**What you are asked to do:**
Working from the records below, repeat exactly the lines starting at the line that contains "- Guidance: Title" and ending at the line that contains "civil penalties for", inclusive.

**Dataset extract:**
────────

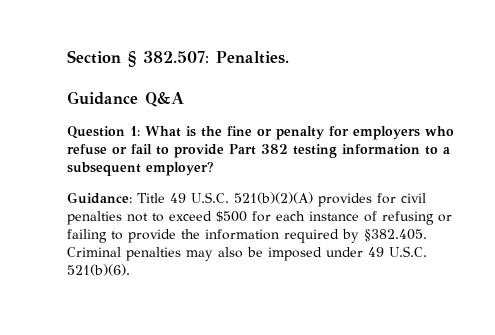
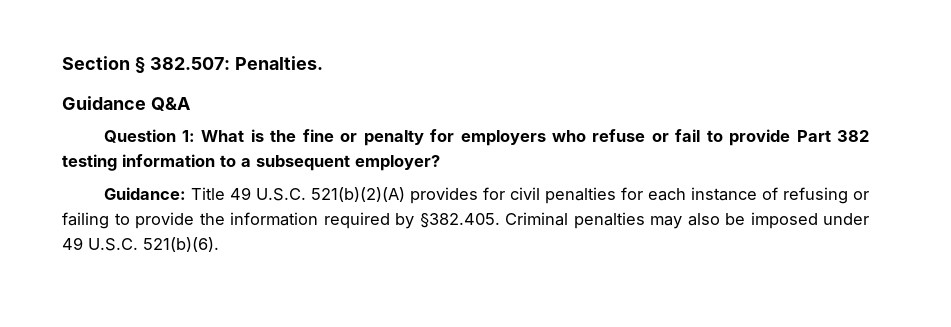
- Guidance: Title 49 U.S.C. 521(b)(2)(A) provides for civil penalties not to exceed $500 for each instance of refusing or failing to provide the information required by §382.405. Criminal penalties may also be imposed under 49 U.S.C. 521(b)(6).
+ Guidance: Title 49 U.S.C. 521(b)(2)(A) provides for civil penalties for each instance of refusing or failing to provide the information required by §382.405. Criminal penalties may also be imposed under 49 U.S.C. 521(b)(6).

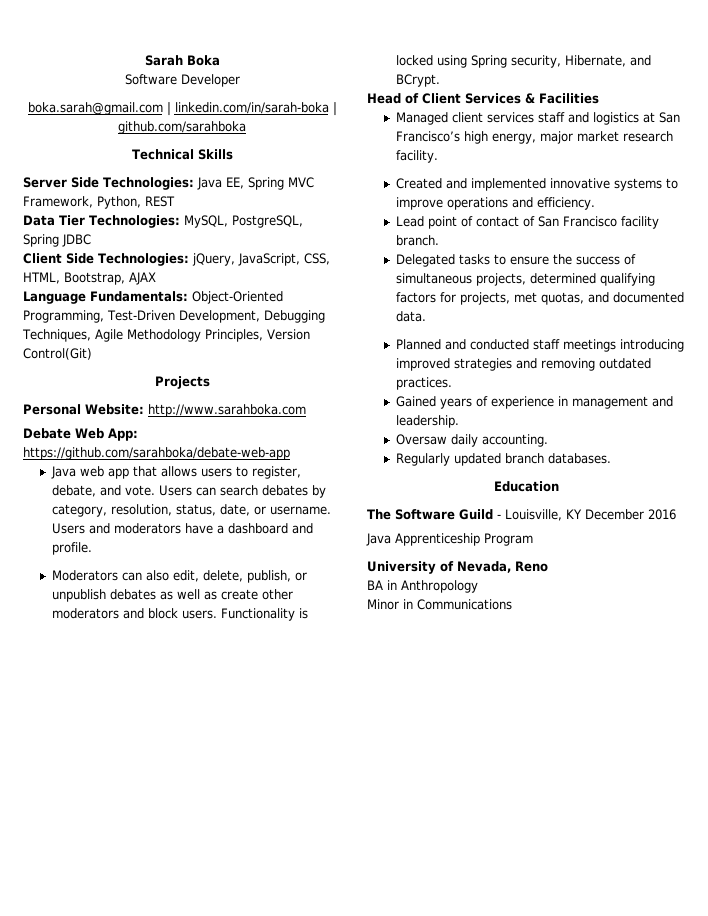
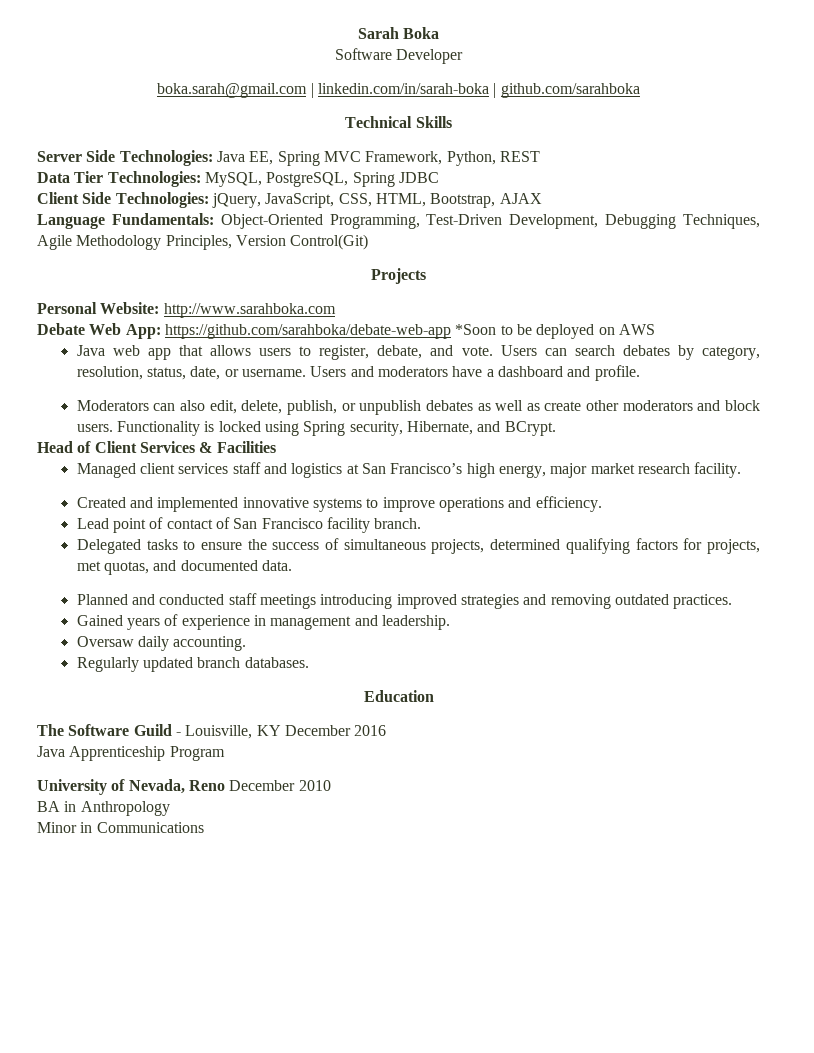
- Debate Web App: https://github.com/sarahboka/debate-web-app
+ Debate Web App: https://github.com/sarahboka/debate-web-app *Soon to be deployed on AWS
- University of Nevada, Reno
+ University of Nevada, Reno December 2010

────────

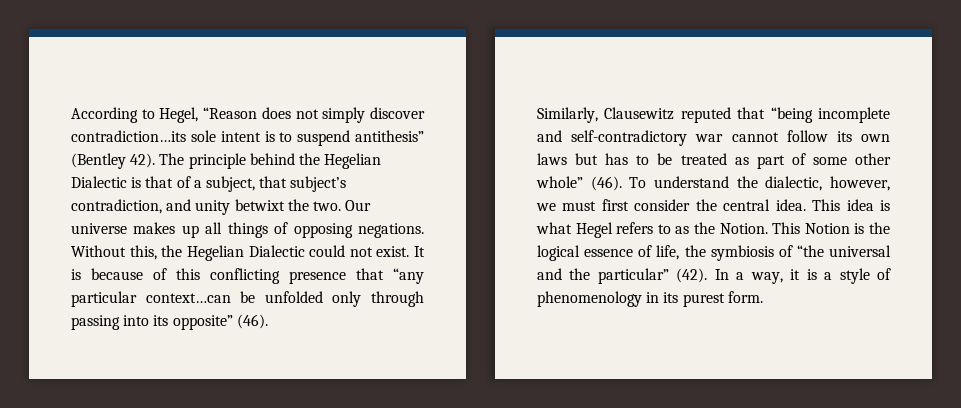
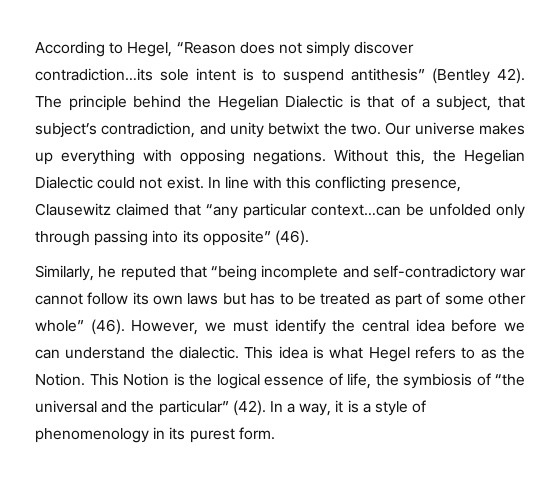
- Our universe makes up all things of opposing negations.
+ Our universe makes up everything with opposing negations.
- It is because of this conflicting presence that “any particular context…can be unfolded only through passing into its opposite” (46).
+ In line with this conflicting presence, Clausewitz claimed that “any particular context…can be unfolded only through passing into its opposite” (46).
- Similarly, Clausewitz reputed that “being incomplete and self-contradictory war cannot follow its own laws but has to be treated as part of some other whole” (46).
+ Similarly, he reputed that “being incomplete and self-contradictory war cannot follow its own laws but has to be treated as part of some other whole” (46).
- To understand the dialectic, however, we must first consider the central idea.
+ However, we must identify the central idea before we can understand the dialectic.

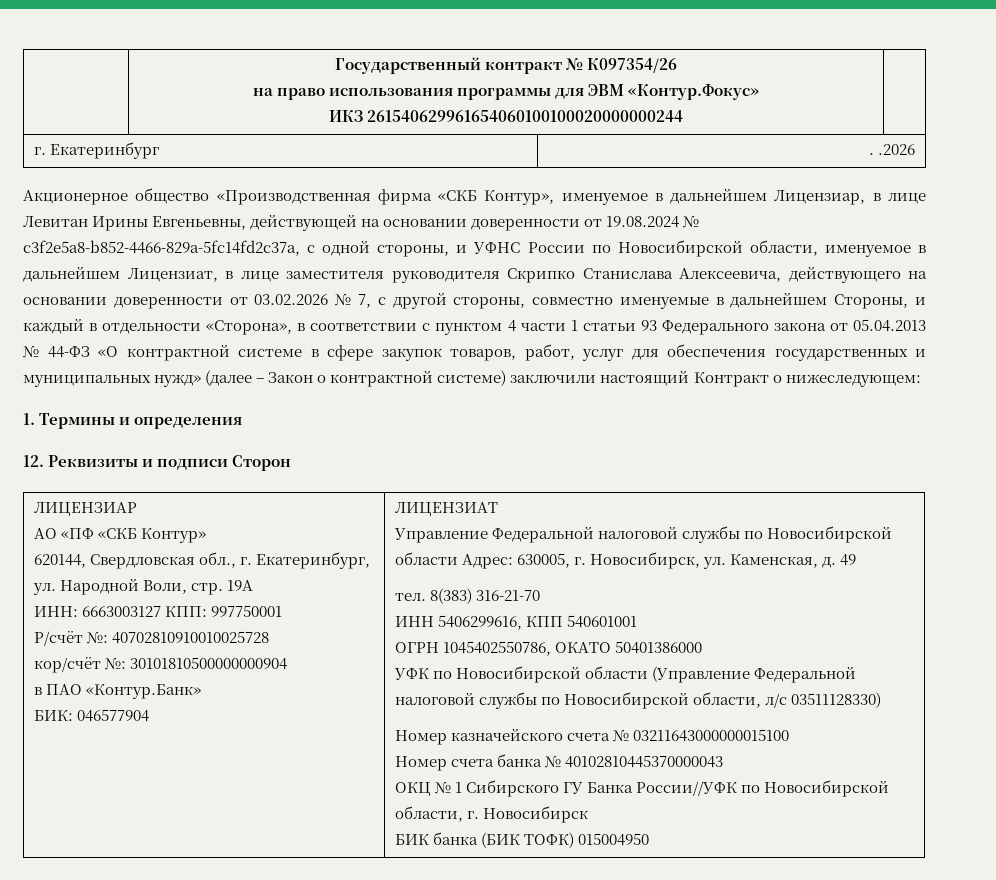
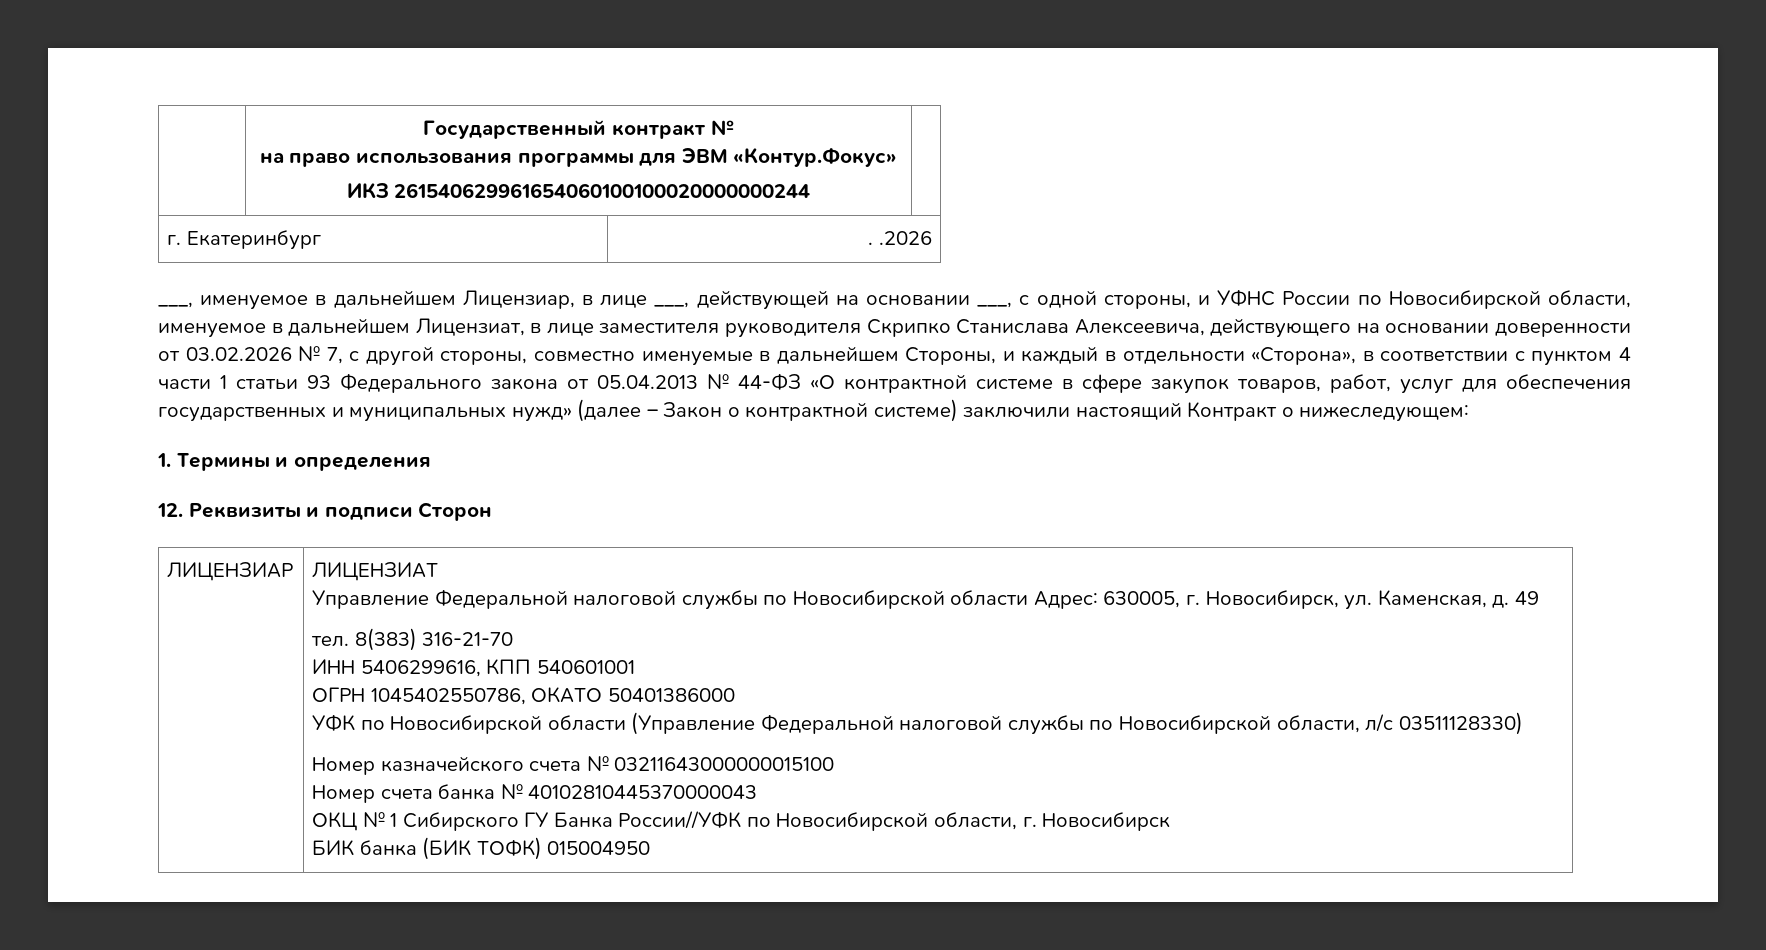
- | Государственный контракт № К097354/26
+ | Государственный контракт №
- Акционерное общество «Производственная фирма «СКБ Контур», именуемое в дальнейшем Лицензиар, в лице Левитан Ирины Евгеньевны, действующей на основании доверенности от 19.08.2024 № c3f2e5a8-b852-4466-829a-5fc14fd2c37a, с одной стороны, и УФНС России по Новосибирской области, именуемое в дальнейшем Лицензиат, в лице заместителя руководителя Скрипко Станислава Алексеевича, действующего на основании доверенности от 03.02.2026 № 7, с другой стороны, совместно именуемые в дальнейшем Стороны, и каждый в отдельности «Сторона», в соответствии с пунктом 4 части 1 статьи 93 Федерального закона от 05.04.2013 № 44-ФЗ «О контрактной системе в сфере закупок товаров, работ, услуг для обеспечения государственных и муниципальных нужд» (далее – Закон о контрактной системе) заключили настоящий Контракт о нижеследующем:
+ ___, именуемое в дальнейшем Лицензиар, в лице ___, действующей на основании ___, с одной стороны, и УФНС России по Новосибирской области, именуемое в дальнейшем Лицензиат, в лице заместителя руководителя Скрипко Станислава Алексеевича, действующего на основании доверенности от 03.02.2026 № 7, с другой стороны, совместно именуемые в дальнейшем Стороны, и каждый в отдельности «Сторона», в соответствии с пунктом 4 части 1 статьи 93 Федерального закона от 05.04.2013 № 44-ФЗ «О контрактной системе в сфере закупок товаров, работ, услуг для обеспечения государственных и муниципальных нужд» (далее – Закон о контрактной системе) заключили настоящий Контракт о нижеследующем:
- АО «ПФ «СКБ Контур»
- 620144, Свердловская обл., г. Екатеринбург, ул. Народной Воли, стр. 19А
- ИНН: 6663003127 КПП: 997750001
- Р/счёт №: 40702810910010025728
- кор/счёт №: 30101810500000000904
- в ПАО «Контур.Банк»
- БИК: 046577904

────────

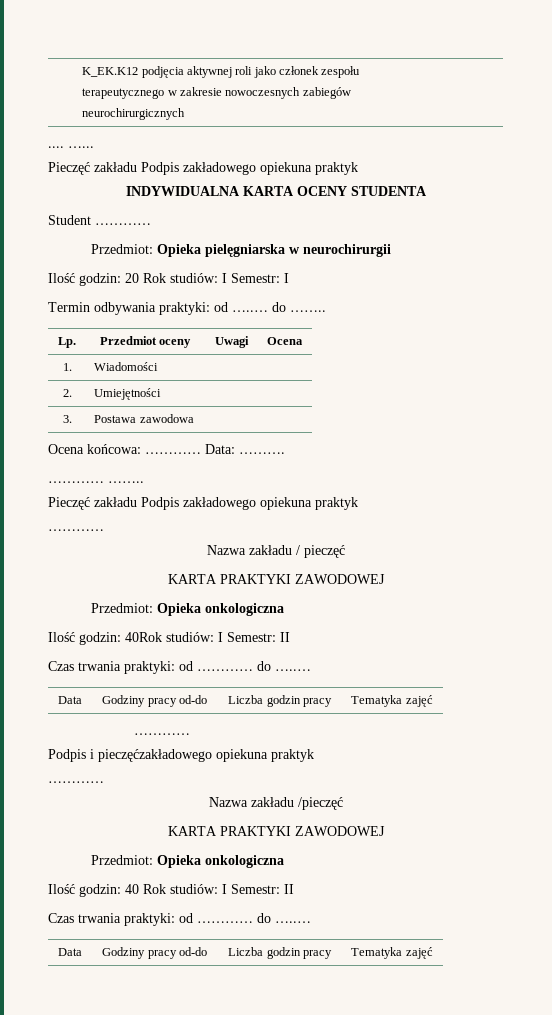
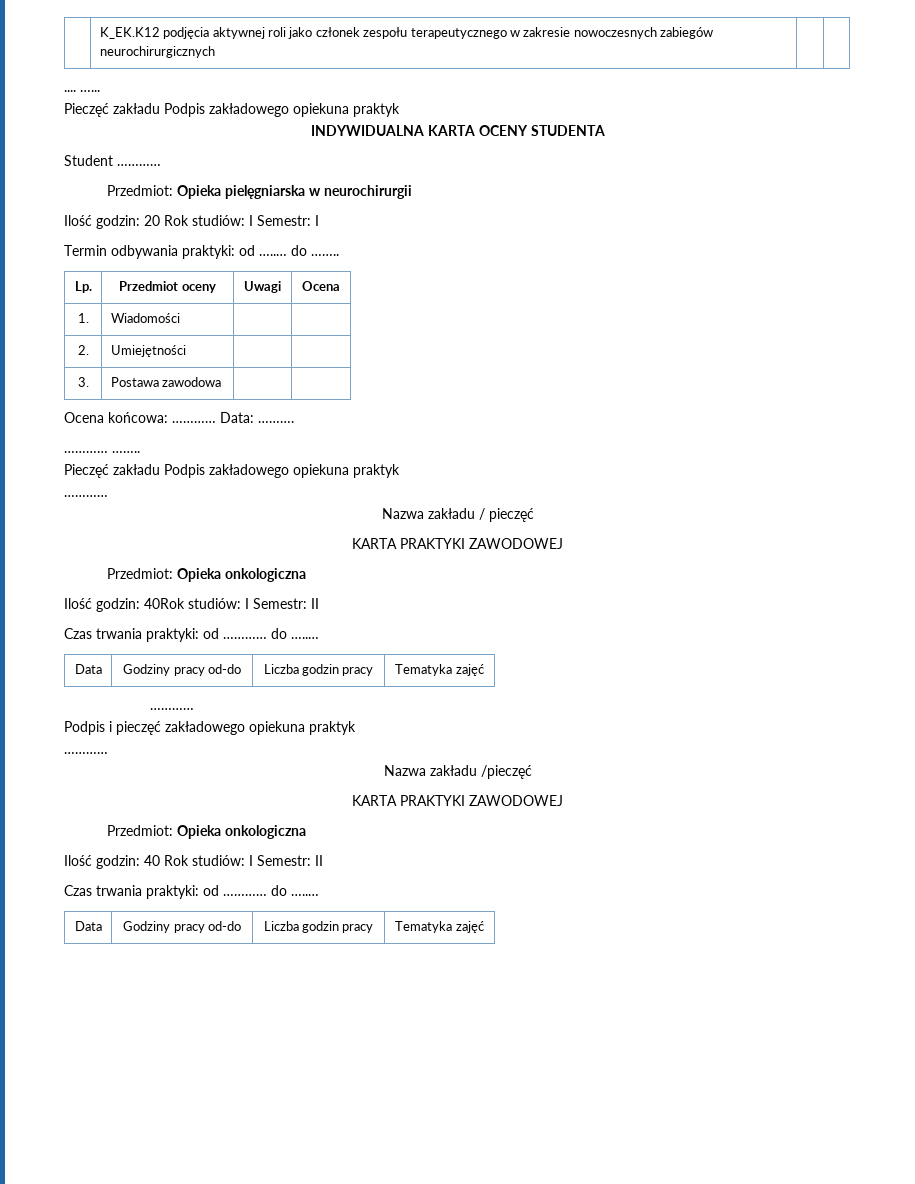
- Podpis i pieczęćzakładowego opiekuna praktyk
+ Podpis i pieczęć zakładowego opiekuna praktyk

────────

**Completed task:**
- Guidance: Title 49 U.S.C. 521(b)(2)(A) provides for civil penalties not to exceed $500 for each instance of refusing or failing to provide the information required by §382.405. Criminal penalties may also be imposed under 49 U.S.C. 521(b)(6).
+ Guidance: Title 49 U.S.C. 521(b)(2)(A) provides for civil penalties for each instance of refusing or failing to provide the information required by §382.405. Criminal penalties may also be imposed under 49 U.S.C. 521(b)(6).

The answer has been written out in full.